If they can comprehend what the page is about in six seconds or less, you’re really doing them and yourself a favor.
How would you know if you successfully formatted content to be scannable?
It’s fairly simple. If your users complete their desired tasks quickly and efficiently, if they make fewer mistakes on their journey and understand the structure and navigation and bounce rate is reduced – you did it. In order to achieve this, navigation will play a crucial role. Also, in order to improve the way your visitors navigate the blog, you would need to make use of WordPress categories and tags.

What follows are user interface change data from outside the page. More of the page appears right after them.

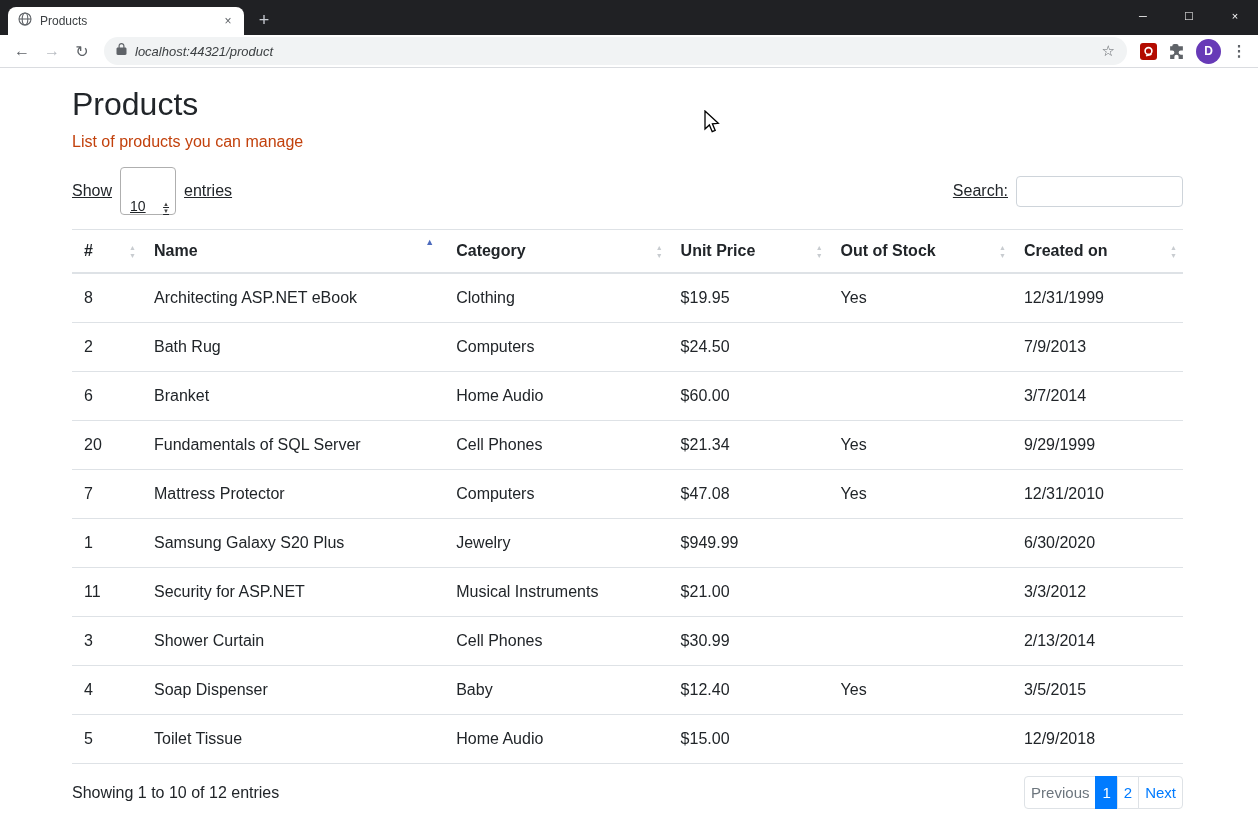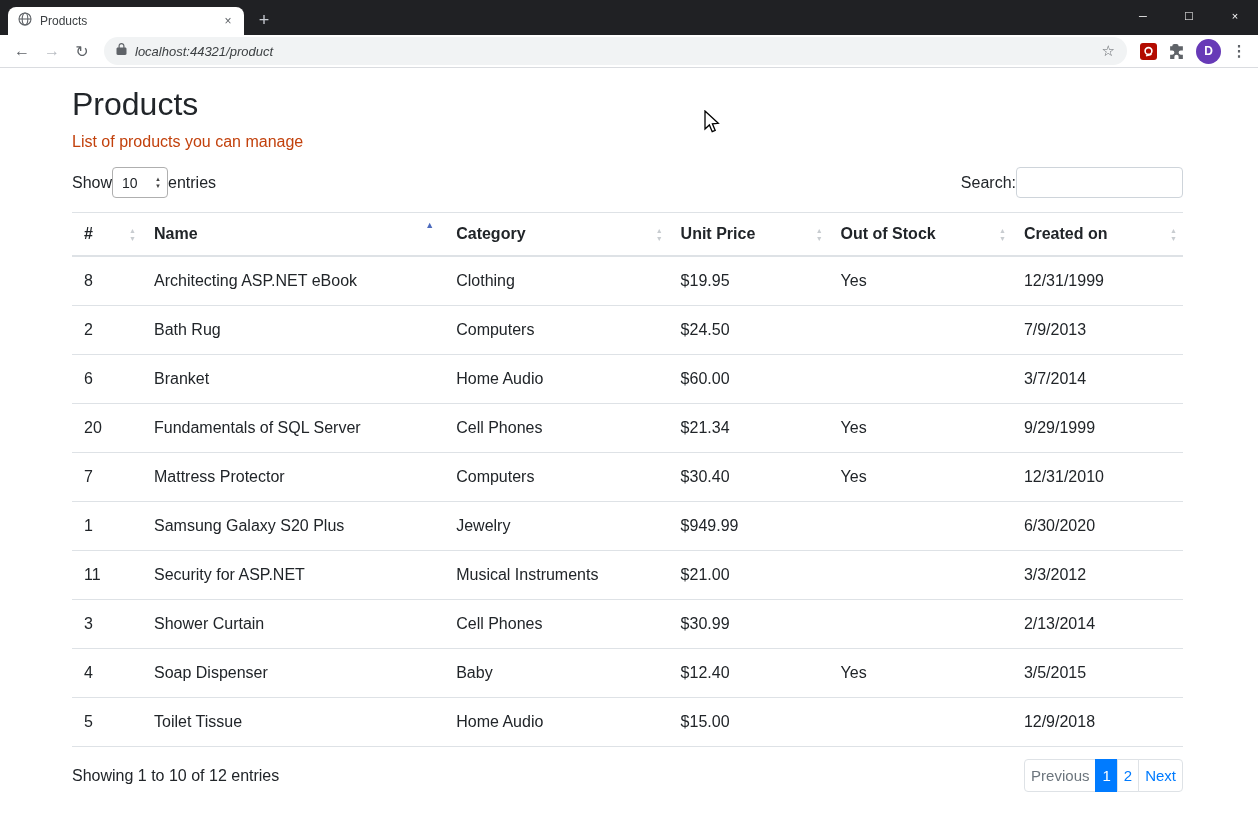--- a/index.html
+++ b/index.html
@@ -37,7 +37,7 @@
   .subtitle { font-size:16px; color:#c2410c; margin-bottom:16px; }
 
   .controls { display:flex; justify-content:space-between; align-items:center; margin-bottom:14px; }
-  .length-ctl, .search-ctl { display:flex; align-items:center; gap:0; font-size:16px; color:#212529; }
+  .length-ctl, .search-ctl { display:flex; align-items:center; gap:8px; font-size:16px; color:#212529;text-decoration:underline; }
   .length-select { width:56px; height:31px; border:1px solid #afafaf; border-radius:4px; background:#fff;
                    display:flex; align-items:center; justify-content:space-between; padding:0 6px 0 9px; font-size:14px; }
   .sel-arrows { display:flex; flex-direction:column; line-height:1; font-size:6px; color:#444; gap:1px; }

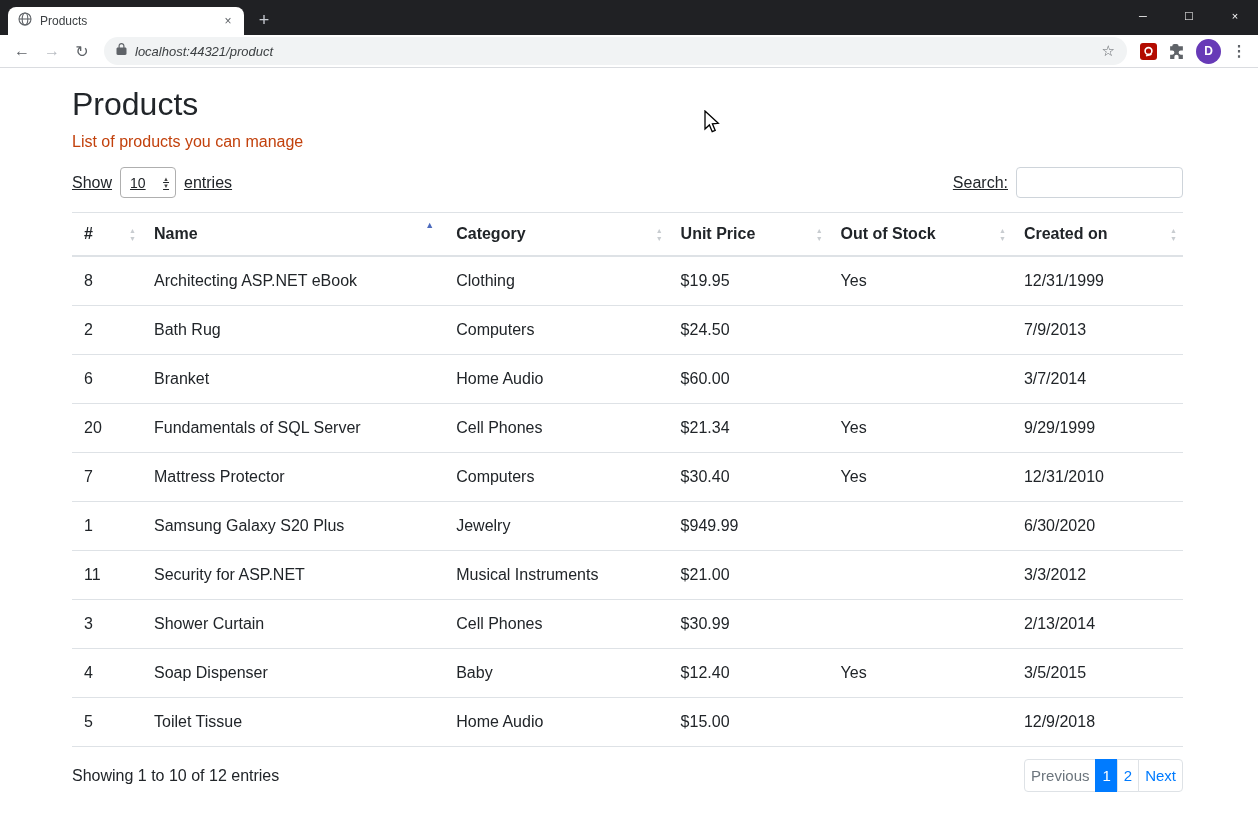--- a/index.html
+++ b/index.html
@@ -38,8 +38,8 @@
 
   .controls { display:flex; justify-content:space-between; align-items:center; margin-bottom:14px; }
   .length-ctl, .search-ctl { display:flex; align-items:center; gap:8px; font-size:16px; color:#212529;text-decoration:underline; }
-  .length-select { width:56px; height:31px; border:1px solid #afafaf; border-radius:4px; background:#fff;
-                   display:flex; align-items:center; justify-content:space-between; padding:0 6px 0 9px; font-size:14px; }
+  .length-select { width:56px; height:48px; border:1px solid #afafaf; border-radius:4px; background:#fff;
+                   display:flex; align-items:flex-end; justify-content:space-between; padding:0 6px 0 9px; font-size:14px; }
   .sel-arrows { display:flex; flex-direction:column; line-height:1; font-size:6px; color:#444; gap:1px; }
   .search-input { width:167px; height:31px; border:1px solid #ced4da; border-radius:4px; padding:0 8px; font-size:15px;
                   font-family:"Liberation Sans", sans-serif; color:#212529; outline:none; }

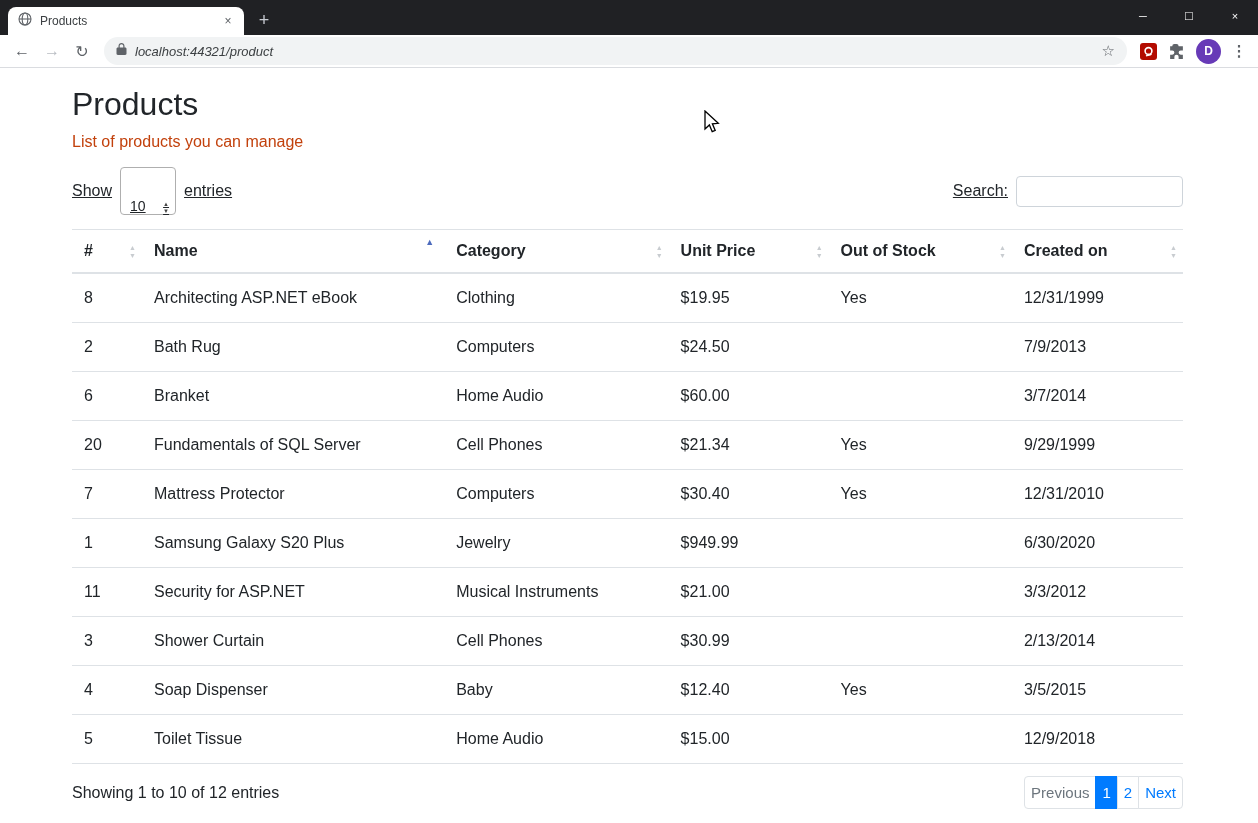--- a/index.html
+++ b/index.html
@@ -236,7 +236,7 @@
       <td>7</td>
       <td>Mattress Protector</td>
       <td>Computers</td>
-      <td>$30.40</td>
+      <td>$47.08</td>
       <td>Yes</td>
       <td>12/31/2010</td>
     </tr>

Bang & Olufsen presents its menu with one-word copy elements for legibility
Conclusion: The Benefits of a Good WordPress UX Design
These are the fundamentals, but that doesn’t mean you need to go over every single step to enhance your WordPress website’s UX. For some, eight tips are just not enough but remember that UX design is a never-ending process and it needs constant gardening.
When in doubt, always start from the first tip – proper research. Carefully determine your goals, what you want to change, having your users in mind. Before increasing that much-needed conversion rate, remember to provide an outstanding user experience.
If you nail all the tips listed, chances are, you’ll capitalize on them.